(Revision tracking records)
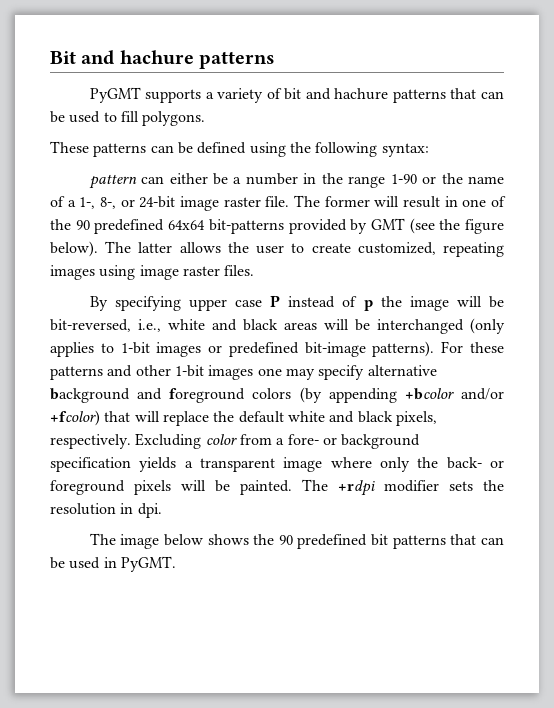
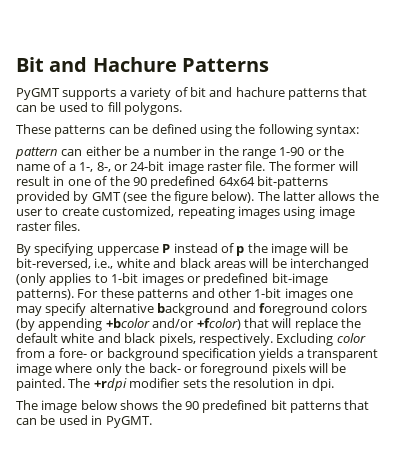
- Bit and hachure patterns
+ Bit and Hachure Patterns
- By specifying upper case P instead of p the image will be bit-reversed, i.e., white and black areas will be interchanged (only applies to 1-bit images or predefined bit-image patterns).
+ By specifying uppercase P instead of p the image will be bit-reversed, i.e., white and black areas will be interchanged (only applies to 1-bit images or predefined bit-image patterns).

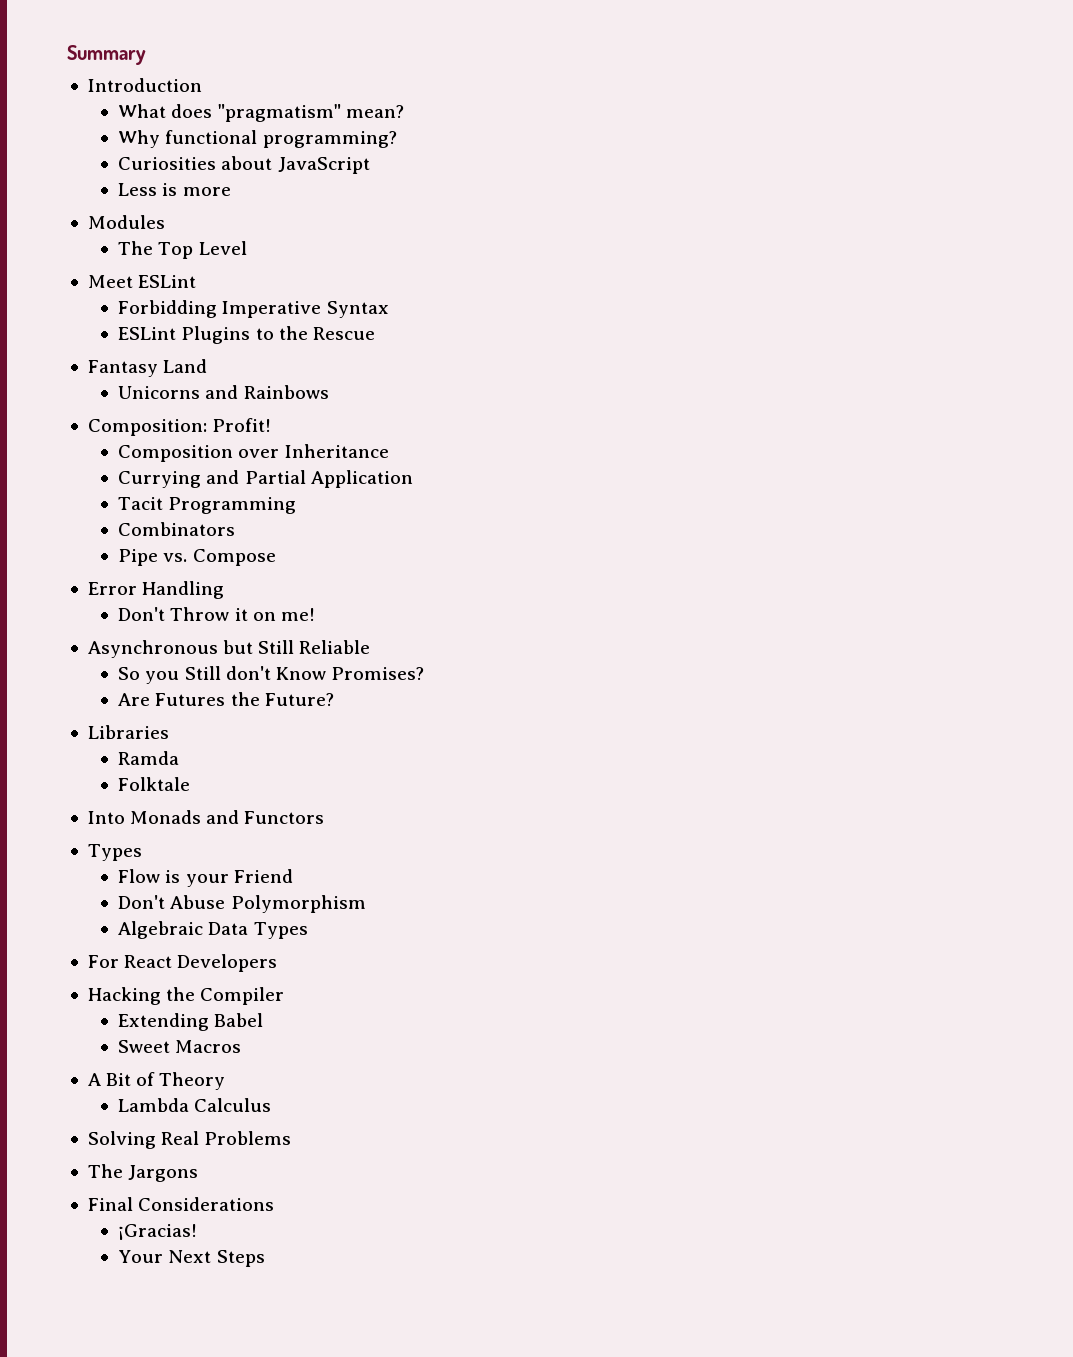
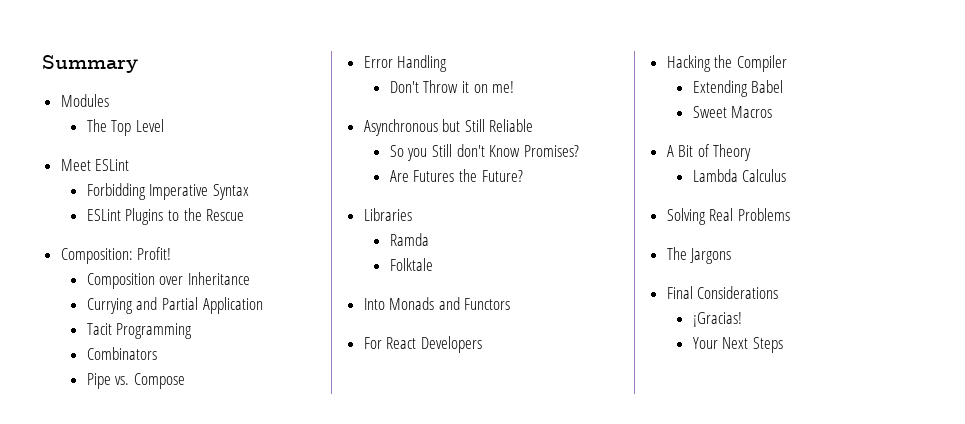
- Introduction
- What does "pragmatism" mean?
- Why functional programming?
- Curiosities about JavaScript
- Less is more
- Fantasy Land
- Unicorns and Rainbows
  Into Monads and Functors
- Types
- Flow is your Friend
- Don't Abuse Polymorphism
- Algebraic Data Types

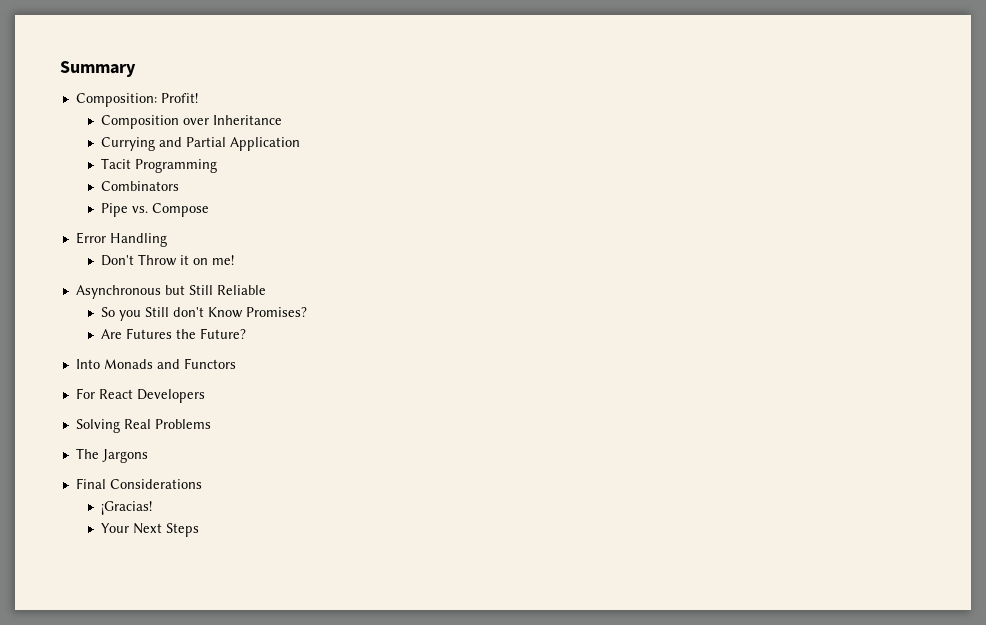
- Modules
- The Top Level
- Meet ESLint
- Forbidding Imperative Syntax
- ESLint Plugins to the Rescue
- Libraries
- Ramda
- Folktale
- Hacking the Compiler
- Extending Babel
- Sweet Macros
- A Bit of Theory
- Lambda Calculus

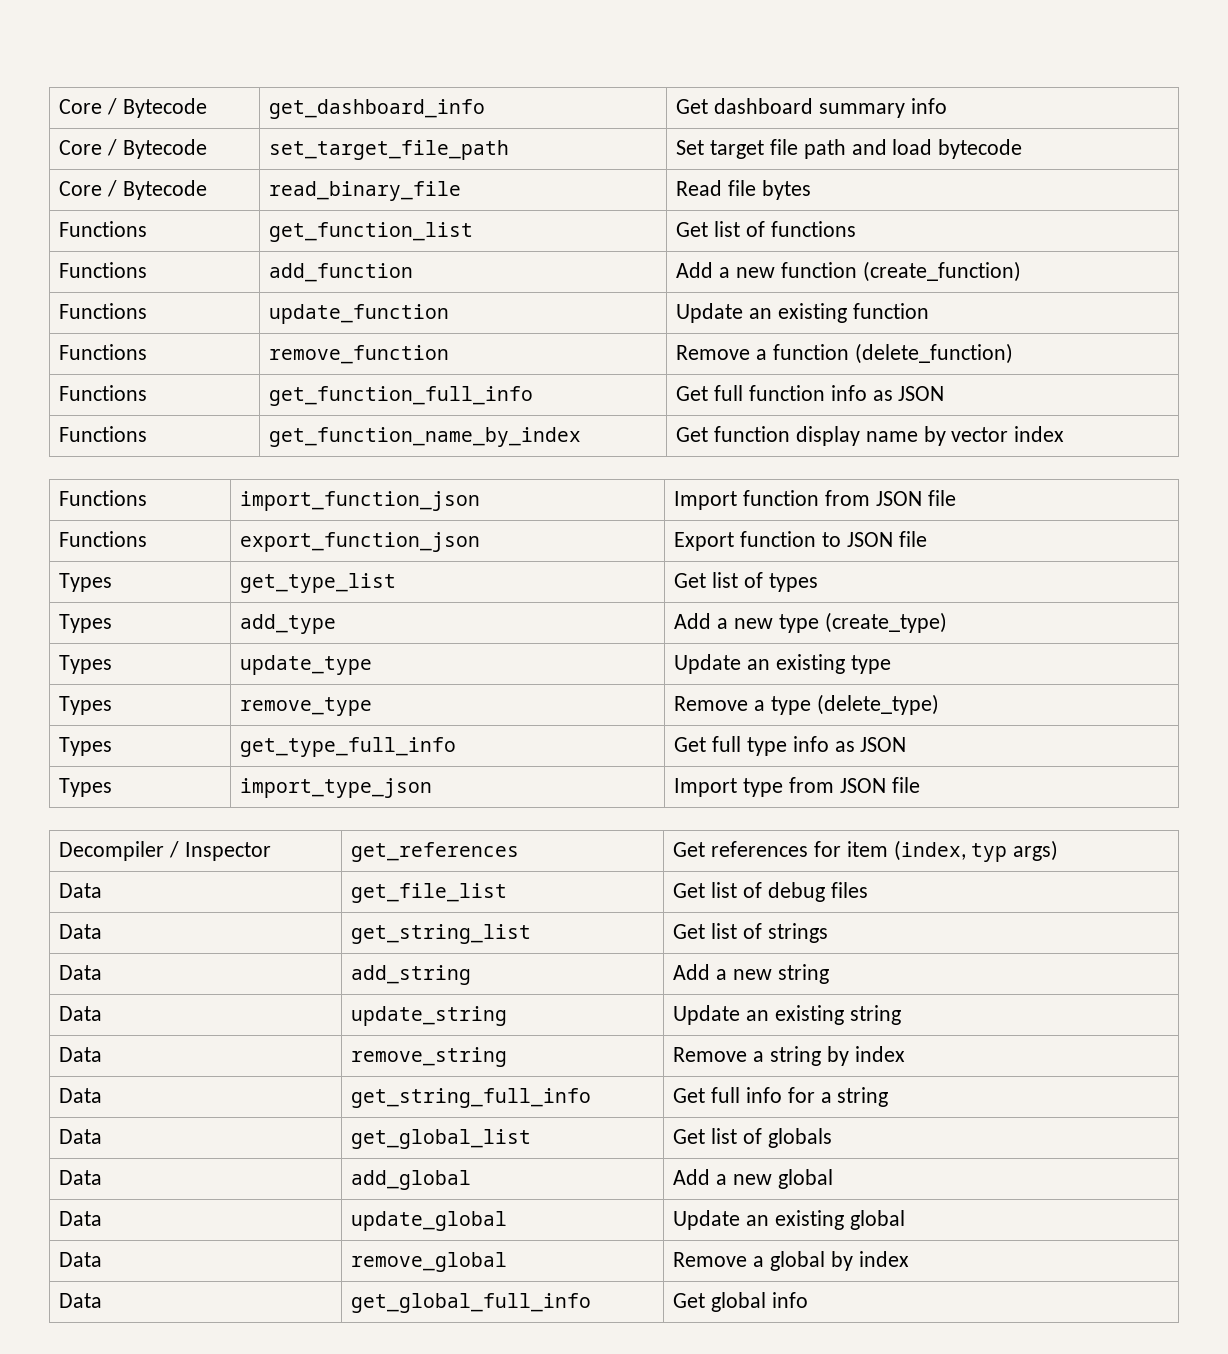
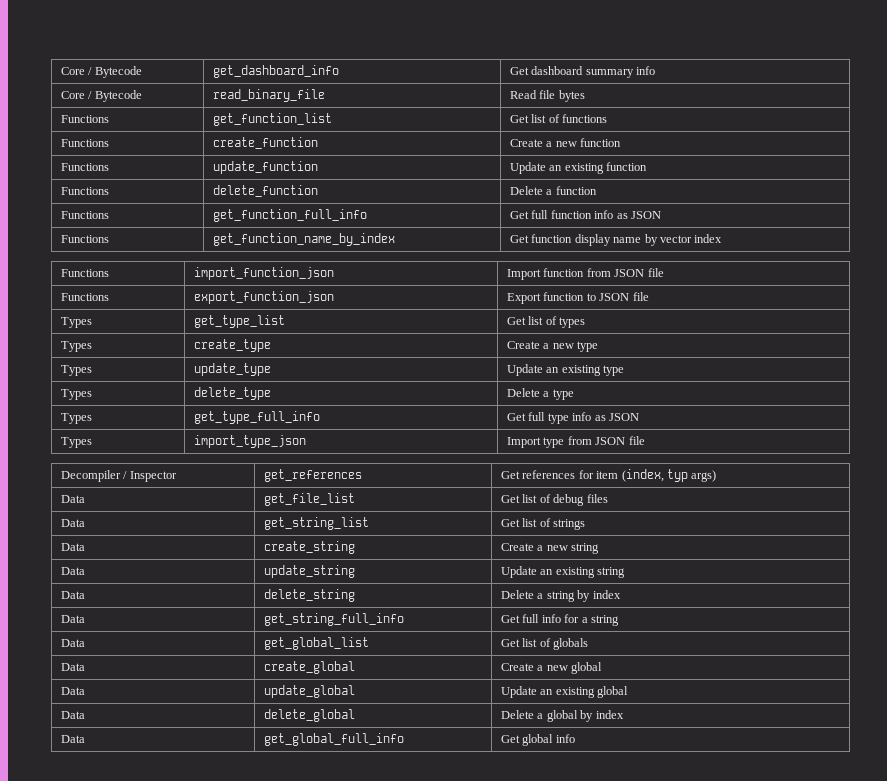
- Core / Bytecode | set_target_file_path | Set target file path and load bytecode
- Functions | add_function | Add a new function (create_function)
+ Functions | create_function | Create a new function
- Functions | remove_function | Remove a function (delete_function)
+ Functions | delete_function | Delete a function
- Types | add_type | Add a new type (create_type)
+ Types | create_type | Create a new type
- Types | remove_type | Remove a type (delete_type)
+ Types | delete_type | Delete a type
- Data | add_string | Add a new string
+ Data | create_string | Create a new string
- Data | remove_string | Remove a string by index
+ Data | delete_string | Delete a string by index
- Data | add_global | Add a new global
+ Data | create_global | Create a new global
- Data | remove_global | Remove a global by index
+ Data | delete_global | Delete a global by index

* What you are asked to do *
From the records above, transcribe only the stretch from the line with "- Meet ESLint" through the line with "Delete a string by index", keeping both ends. Omit pictures.

* Task answer *
- Meet ESLint
- Forbidding Imperative Syntax
- ESLint Plugins to the Rescue
- Libraries
- Ramda
- Folktale
- Hacking the Compiler
- Extending Babel
- Sweet Macros
- A Bit of Theory
- Lambda Calculus

- Core / Bytecode | set_target_file_path | Set target file path and load bytecode
- Functions | add_function | Add a new function (create_function)
+ Functions | create_function | Create a new function
- Functions | remove_function | Remove a function (delete_function)
+ Functions | delete_function | Delete a function
- Types | add_type | Add a new type (create_type)
+ Types | create_type | Create a new type
- Types | remove_type | Remove a type (delete_type)
+ Types | delete_type | Delete a type
- Data | add_string | Add a new string
+ Data | create_string | Create a new string
- Data | remove_string | Remove a string by index
+ Data | delete_string | Delete a string by index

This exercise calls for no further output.